Why We Need dbt Artifacts

To bring your dbt project into Collate, we need to read the metadata that dbt generates about your transformations. dbt automatically creates JSON files (called “artifacts”) whenever you run commands like dbt run, dbt test, or dbt docs generate. These artifacts allow Collate to:
  • Build lineage graphs — See how your models connect to sources and each other
  • Sync documentation — Keep table and column descriptions in sync with your dbt project
  • Track data quality — Monitor test results and show pass/fail status
  • Import metadata — Bring over tags, ownership, domains, and custom properties
We read these pre-generated files rather than parsing your SQL and YAML directly, which means the integration works with any dbt setup—whether you run dbt in Airflow, Kubernetes, GitHub Actions, or locally.

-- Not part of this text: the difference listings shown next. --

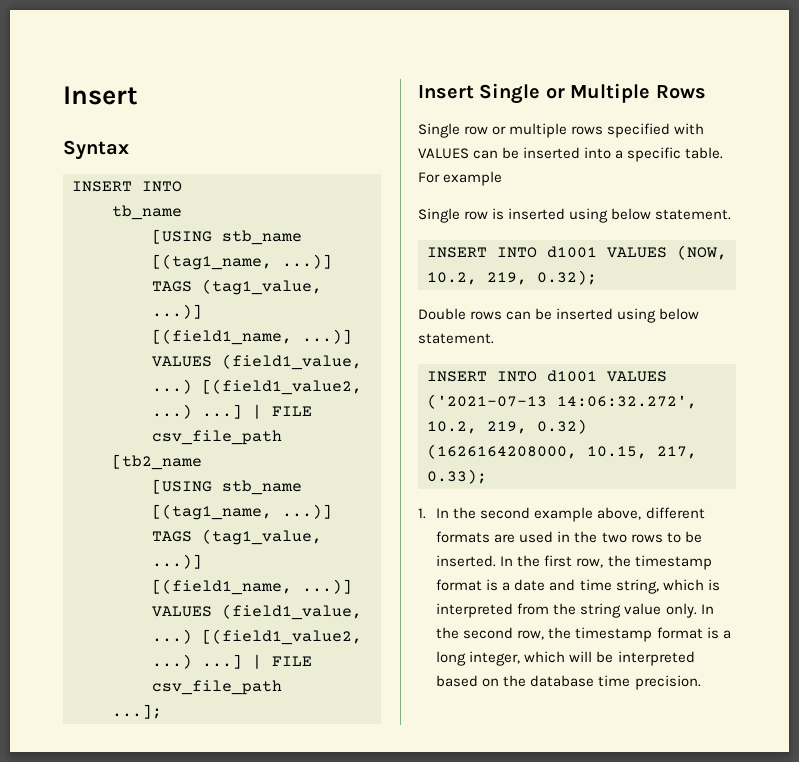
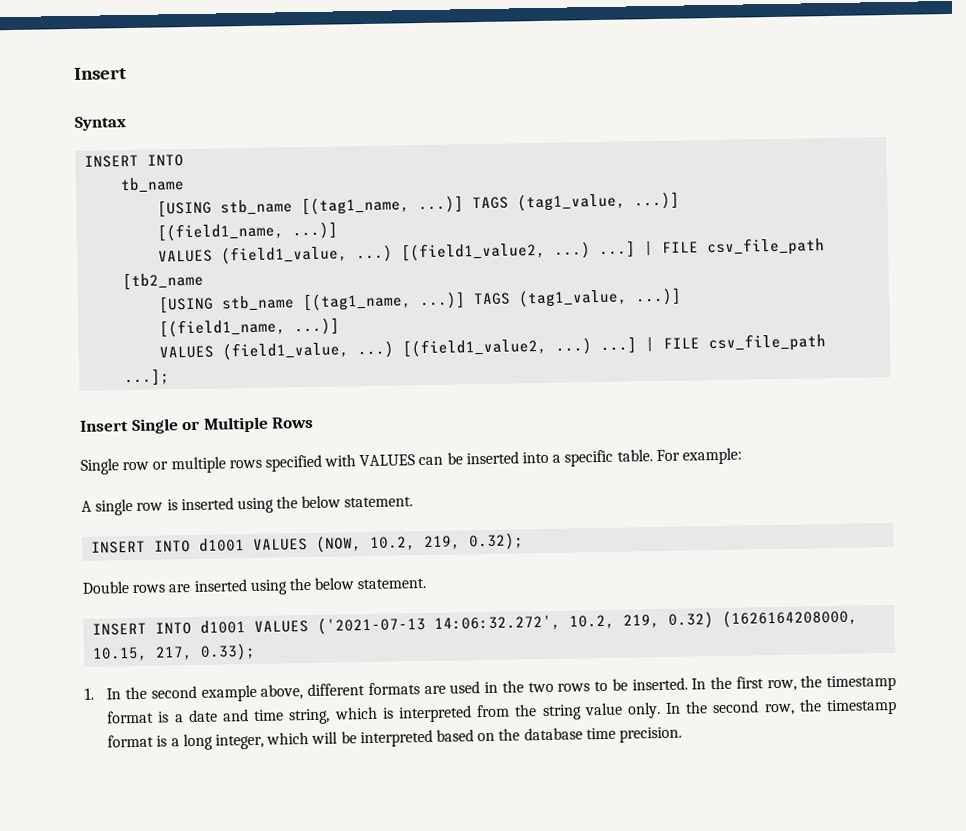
- For example
- Single row is inserted using below statement.
+ For example:
+ A single row is inserted using the below statement.
- Double rows can be inserted using below statement.
+ Double rows are inserted using the below statement.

Understanding dbt Artifact Files

dbt generates JSON files in the target/ directory. Here’s what each file provides:

manifest.json (Required)

The manifest is the heart of dbt metadata. This file is required for the integration to work. What it contains:
  • Model definitions and SQL code
  • ref() and source() dependencies for lineage
  • Descriptions from schema.yml files
  • dbt tags and meta properties
  • Test configurations
  • Column definitions
How Collate uses it:
  • Creates Data Model entities linked to your tables
  • Builds lineage graphs showing data flow between models
  • Syncs table and column descriptions
  • Creates classification tags
  • Assigns ownership and domains
  • Creates test cases for data quality monitoring
Generated by: Any dbt command (dbt run, dbt build, dbt compile) The catalog provides database-level details that the manifest doesn’t have. What it contains:
  • Actual column data types from the database
  • Database-level ownership information
  • Column ordering as it exists in the database
  • Statistics about tables and columns
How Collate uses it:
  • Provides accurate column data types (more reliable than schema.yml declarations)
  • Fallback owner information if not specified in meta properties
  • Maintains column position from your database
Generated by: dbt docs generate
Without catalog.json, you’ll still get lineage and model information, but column types will only include what’s declared in your schema.yml files.
Run results capture the outcome of your most recent dbt execution. What it contains:
  • Test pass/fail/warn status for each test
  • Execution timestamps
  • Error messages and stack traces
  • Model build success/failure status
How Collate uses it:
  • Updates test case results showing pass/fail status
  • Tracks when tests last ran
  • Shows failure details for debugging
Generated by: dbt run, dbt test, dbt build
Run dbt test before the Collate ingestion runs to capture the latest test results.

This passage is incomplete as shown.